Las Vegas is one of the most legendary paisa (the Mexican equivalent of "wab") bars in Orange County, and you know the beer-only bar is dive-y when it's hidden behind a 99 Cent, next to a recycling operation and separated by a low-slung wall from a mental-health facility. The only illumination during the day comes from the jukebox, the fridge, the televisions, and the open front and back doors; it's barely more visible at night, so dank that the outlines of the many beer-girl posters lining the walls resemble a mirage. Three pool tables dominate the center, with pool cues near the restroom, far from the borrachos.

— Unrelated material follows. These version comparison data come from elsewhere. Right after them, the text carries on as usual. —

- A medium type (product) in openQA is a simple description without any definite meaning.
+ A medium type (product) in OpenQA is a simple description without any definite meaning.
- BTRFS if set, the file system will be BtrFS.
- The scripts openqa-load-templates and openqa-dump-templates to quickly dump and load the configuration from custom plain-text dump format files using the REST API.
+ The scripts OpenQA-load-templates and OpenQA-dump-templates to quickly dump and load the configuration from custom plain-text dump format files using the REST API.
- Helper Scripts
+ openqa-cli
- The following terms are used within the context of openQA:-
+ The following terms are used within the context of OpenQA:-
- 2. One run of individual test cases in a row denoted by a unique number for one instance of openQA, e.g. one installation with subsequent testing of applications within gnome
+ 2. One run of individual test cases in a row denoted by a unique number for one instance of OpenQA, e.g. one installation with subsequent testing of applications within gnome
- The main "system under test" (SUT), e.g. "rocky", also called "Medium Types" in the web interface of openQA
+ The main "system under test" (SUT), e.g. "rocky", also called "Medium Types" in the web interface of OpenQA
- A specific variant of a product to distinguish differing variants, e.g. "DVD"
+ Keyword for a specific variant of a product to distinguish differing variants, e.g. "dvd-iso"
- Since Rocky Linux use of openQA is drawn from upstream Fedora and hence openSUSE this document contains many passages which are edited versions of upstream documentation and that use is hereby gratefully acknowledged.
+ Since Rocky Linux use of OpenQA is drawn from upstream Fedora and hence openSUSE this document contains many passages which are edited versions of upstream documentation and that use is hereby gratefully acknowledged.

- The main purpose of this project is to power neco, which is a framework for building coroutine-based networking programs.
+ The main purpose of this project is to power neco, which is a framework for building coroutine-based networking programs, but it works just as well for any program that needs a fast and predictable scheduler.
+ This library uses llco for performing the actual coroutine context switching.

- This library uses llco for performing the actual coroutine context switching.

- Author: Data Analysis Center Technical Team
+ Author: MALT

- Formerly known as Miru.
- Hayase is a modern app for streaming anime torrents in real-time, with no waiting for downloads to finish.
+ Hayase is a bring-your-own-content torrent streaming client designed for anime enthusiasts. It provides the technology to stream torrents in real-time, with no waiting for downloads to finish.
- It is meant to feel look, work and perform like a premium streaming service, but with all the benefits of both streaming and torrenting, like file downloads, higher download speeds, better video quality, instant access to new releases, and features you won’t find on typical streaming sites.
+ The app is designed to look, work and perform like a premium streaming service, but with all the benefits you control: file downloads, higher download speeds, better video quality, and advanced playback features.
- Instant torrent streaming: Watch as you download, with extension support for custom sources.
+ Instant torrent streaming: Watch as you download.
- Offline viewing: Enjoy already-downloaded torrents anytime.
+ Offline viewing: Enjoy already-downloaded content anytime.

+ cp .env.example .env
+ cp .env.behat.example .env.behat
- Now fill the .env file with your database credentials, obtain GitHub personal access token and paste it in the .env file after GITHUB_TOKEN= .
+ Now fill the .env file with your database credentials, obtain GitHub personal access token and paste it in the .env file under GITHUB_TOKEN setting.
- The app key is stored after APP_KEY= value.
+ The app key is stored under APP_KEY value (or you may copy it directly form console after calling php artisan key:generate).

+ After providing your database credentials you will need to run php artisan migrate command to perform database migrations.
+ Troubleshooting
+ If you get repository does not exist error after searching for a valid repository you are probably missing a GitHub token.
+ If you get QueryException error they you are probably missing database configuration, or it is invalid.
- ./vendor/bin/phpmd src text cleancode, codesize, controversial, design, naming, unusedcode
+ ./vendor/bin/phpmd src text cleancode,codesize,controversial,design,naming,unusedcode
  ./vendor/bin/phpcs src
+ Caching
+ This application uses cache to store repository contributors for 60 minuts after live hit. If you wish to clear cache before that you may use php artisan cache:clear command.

It's a great place to see how SanTana's working-class Mexican stiffs drink--not the narcos (there's a bar for that) or the cholos (there's a bar for that) or real crudos, but the hombres who've put in an honest day's work, our dads and uncles and cousins a month removed from the rancho. During the day, retired union guys and construction workers still in their neon vests sidle up to the long bar or sit at one of the many raised tables circling the billiards games, as though grandstands for a rooster fight. At night, the cubetas (a bucket filled with ice and beer) begin to bloom, stocked with everything from Coors to Negra Modelo to Tecate to even Bahía, a Guatemalan lager that Las Vegas' Central American customers sip throughout the night. It's a boys' club--the only women here are the chubby servers who make sure you never stop drinking.